土地の割合が初の50%割れ、有価証券の増加目立つ


 国税庁はこのほど、平成18年中(平成18年1月〜同12月)に相続の申告があった相続税申告事績を公表した。高齢社会を踏まえ、被相続人(死亡者数)は過去最高の108.4万人となったものの、課税割合は横ばいの4.16%と平成6年以降では3年連続の最低基準を記録。税率の高い階層の相続税額が増えたこと等から、非相続人1人当たりの申告税額は2,701万円と前年分を5.9%上回った。
 一方、申告額が過少とみなされるもの等を対象にした平成18年事務年度(平成18年7月〜平成19年6月)の相続税の調査事績によると、調査件数は14,061件と微減だったが、全体の85.8%に当たる12,061件で申告漏れが判明。海外資産に関連する事案調査では292件の申告漏れがあり、特に海外資産は62件といずれも前事務年度から拡大している。


課税割合は3年連続最低水準


  平成18年分の相続税申告事績は、被相続人から相続、遺贈または相続時精算課税に係る贈与を受けた財産取得者が平成19年10月末までに提出済みの申告書に基づきまとめた。急速な高齢社会を背景に、被相続人数は108.4万人(前年比0.1%増)と昭和42年以降の過去最多を更新。相続税の課税対象となった課税割合については前年と同じ4.16%で基礎控除額が引き上げられた平成6年以降では最低水準が続いている。
 全体の相続財産額は11兆3,928億円(平成17年は11兆2,873億円)。このうち土地については、平成18年の標準宅地の平均額(指数、幣制6年=100)が45と前年の44から若干上昇したが、5兆4,474億円と平成6年の半分に届かなかった。全体に占める土地の割合は47.8%と最多とはいえ、平成6年以降で初めて50%を下回った。このほかは、現金・預貯金等が2兆3,475億円(20.6%)、有価証券が1兆7,962億円(15.8%)、家屋が5,749億円(5.0%)、生命保険金や貸付金等のその他が1兆2,196億円で、このうち特定同族会社の株式及び出資分は4,817億円と前年実績から675億円増えた。

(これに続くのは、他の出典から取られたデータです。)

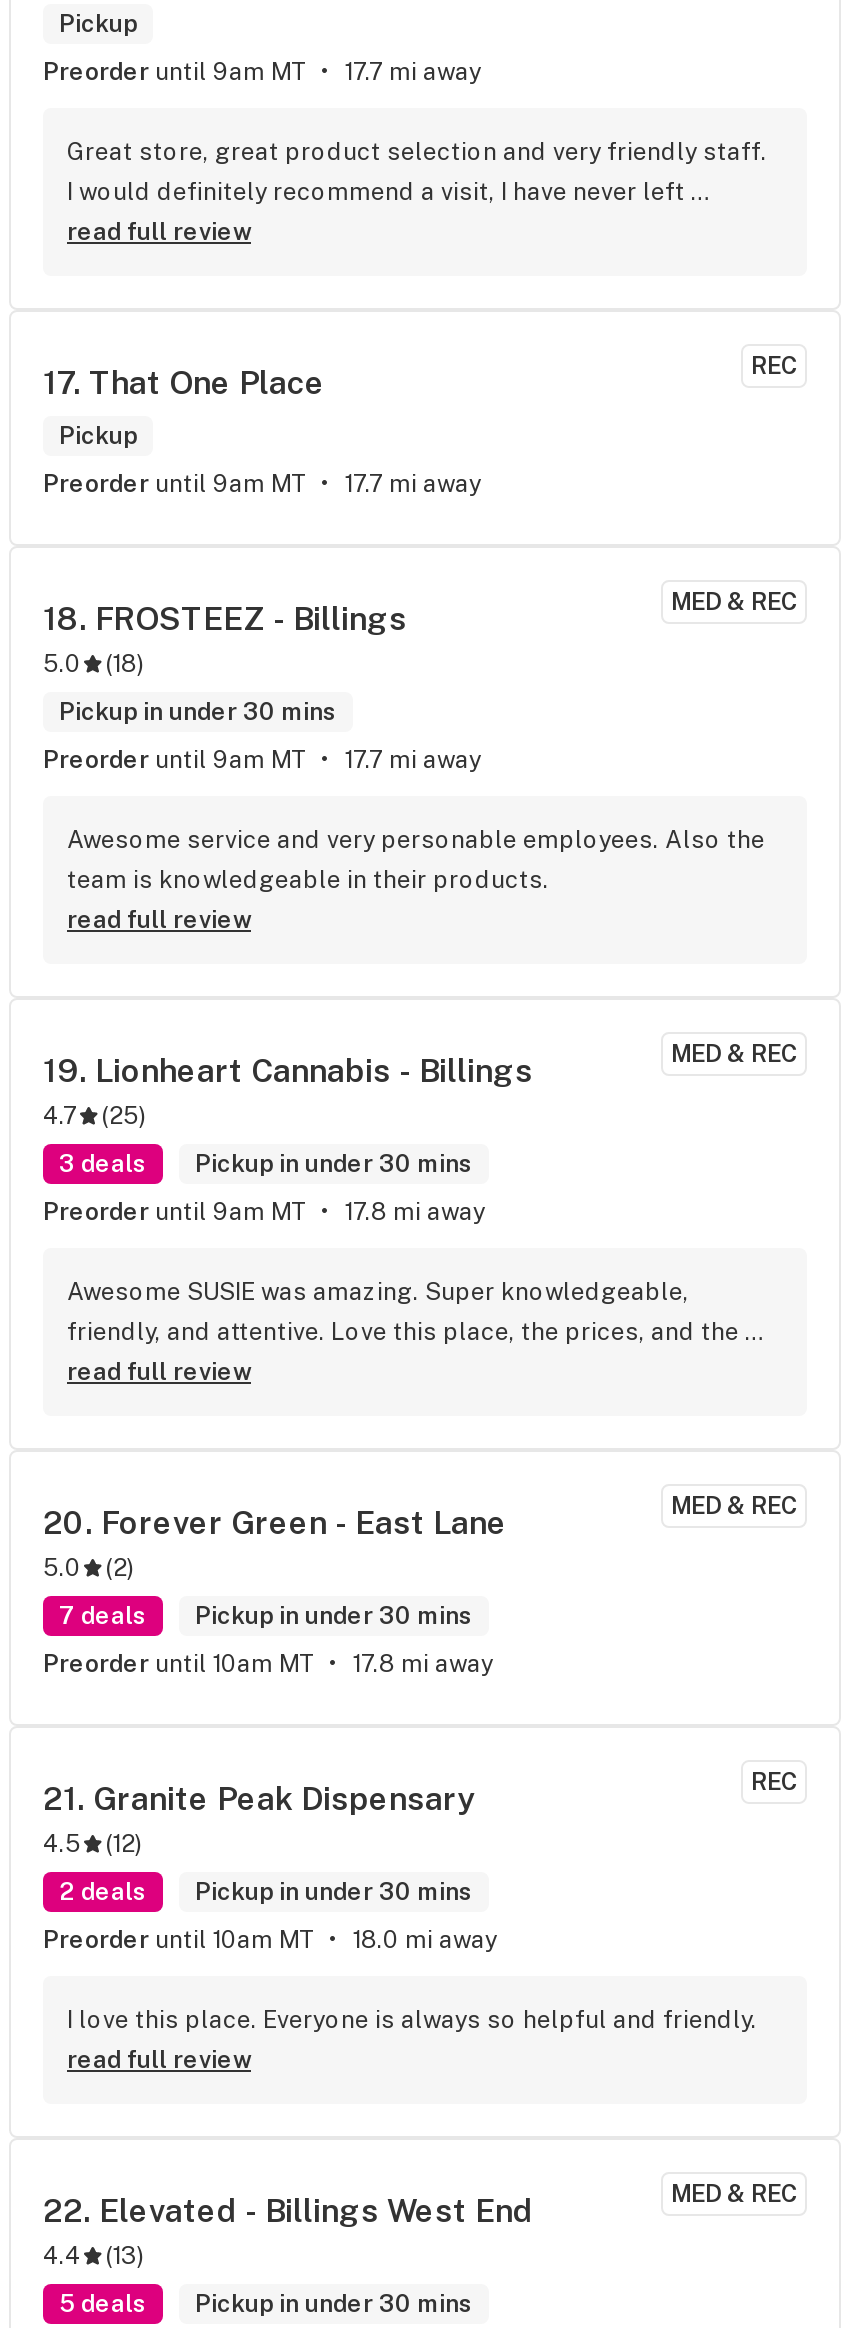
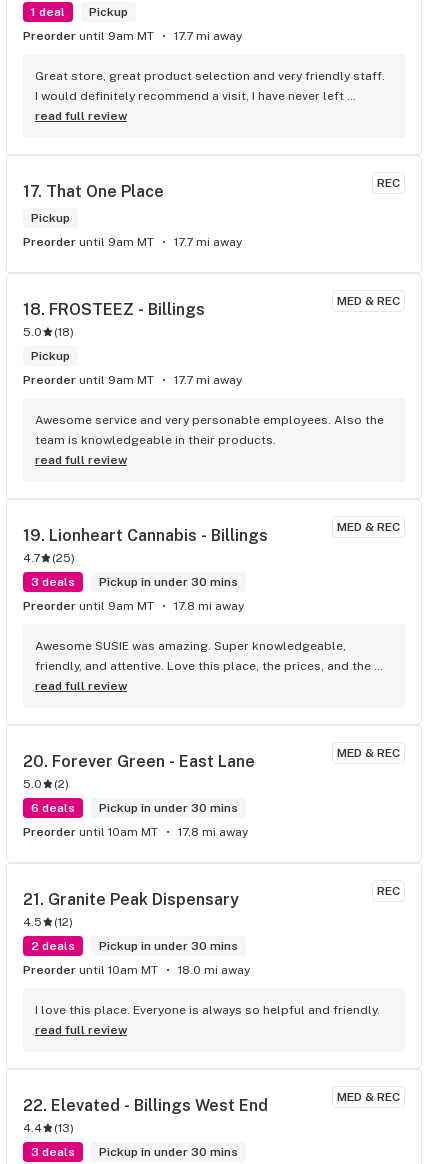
+ 1 deal

- Pickup in under 30 mins
+ Pickup

- 7 deals Pickup in under 30 mins
+ 6 deals Pickup in under 30 mins

- 5 deals Pickup in under 30 mins
+ 3 deals Pickup in under 30 mins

構成比の順位に変動はないが、地価低迷を背景に土地が平成4年分から減少する一方、現金・預貯金や有価証券が増加する構図が際だってきた。


申告漏れの15.1%が重加算税


 一方、平成18事務年度の相続税の調査件数は14,061件(前事務年度比1.1%減)だった。このうち12,061件で申告漏れが見つかり、申告漏れ割合は85.8%(同0.6ポイント増)に高まった。申告漏れ課税価格は4,076億円(同5.0%増)で、1件あたりでは3,380万円(同5.5%増)の申告漏れとなった。申告漏れのあった件数のうち重加算税が賦課されたのは1,820件で全体の15.1%に拡大した。
 また、被相続人が海外に移住していたり、外資系金融機関と取引したりする等の海外資産関連事案の調査によると、申告漏れ件数は292件(同23.2%増)と増え、申告漏れ課税価格も148億円(同9.4%増)に膨らんだ。海外資産関連事案1件当たりの申告漏れ課税価格は5,075万円(同11.2%減)と前年を下回った。このうち海外資産に限ると、申告漏れ件数は62件と前事務年度から4件増えたが、申告漏れ課税価格については、前事務年度に突出した申告漏れが一部であった反動減から26億円にほぼ半減。海外資産1件当たりの申告漏れ課税価格は4,244万円(同54.0%減)と大幅に減少している。
 全体の調査に基づく申告漏れ相続財産額の構成比については、現金・預貯金等が35.6%と最多で、有価証券21.0%、土地16.7%、家屋1.8%、その他24.9%と続いた。主な申告漏れとしては、被相続人の財産と認識しながらも、多額の現金や公社債を自宅等に隠匿したり、海外の財産であることを申告から除外したりする等の事例が相次いだ。

<調査事例>

@ スイスのプライベートバンクで運用していた債券及び株式を申告から除外
 会社役員であった被相続人Aに係る調査で、Aが生前、スイスのプライベートバンクと取引していたことを把握。さらに多額の債券等を運用していたこと及び同行口座から国内の公表外銀行に国外送金等調書の提出対象とならない200万円以下の送金を幾度も行い、蓄財していた事実が判明した。相続人は、一連の取引が海外で行われていたこと等から、税務当局には容易に発見されないと考え、申告から除外していた(申告漏れ課税価格6億3,200万円、追徴税額2億1,800万円)。

A 遺産分割協議書を2通作成し、海外不動産を申告から除外
 飲食業を営んでいた被相続人Bに係る調査で、Bが生前、海外に不動産を保有していたことを把握した。さらに相続人は相続税の申告用として当該不動産を除外した遺産分割協議書を作成し、海外不動産については別途、遺産分割協議書を作成していた事実が判明した(申告漏れ課税価格1億4,200万円、追徴税額4,400万円)。

B 多額の現物割引債券を公表外銀行の貸金庫に隠匿
 医師だった被相続人Cに係る調査で、Cが生前、債券発行銀行と取引していたことを把握した。さらに相続開始時点で償還期日を経過している多額の未償還債券を保有していたことが判明。公表外銀行の貸金庫に隠匿し、申告から除外していた(申告漏れ課税価格4億6,500万円、追徴税額1億8,700万円)。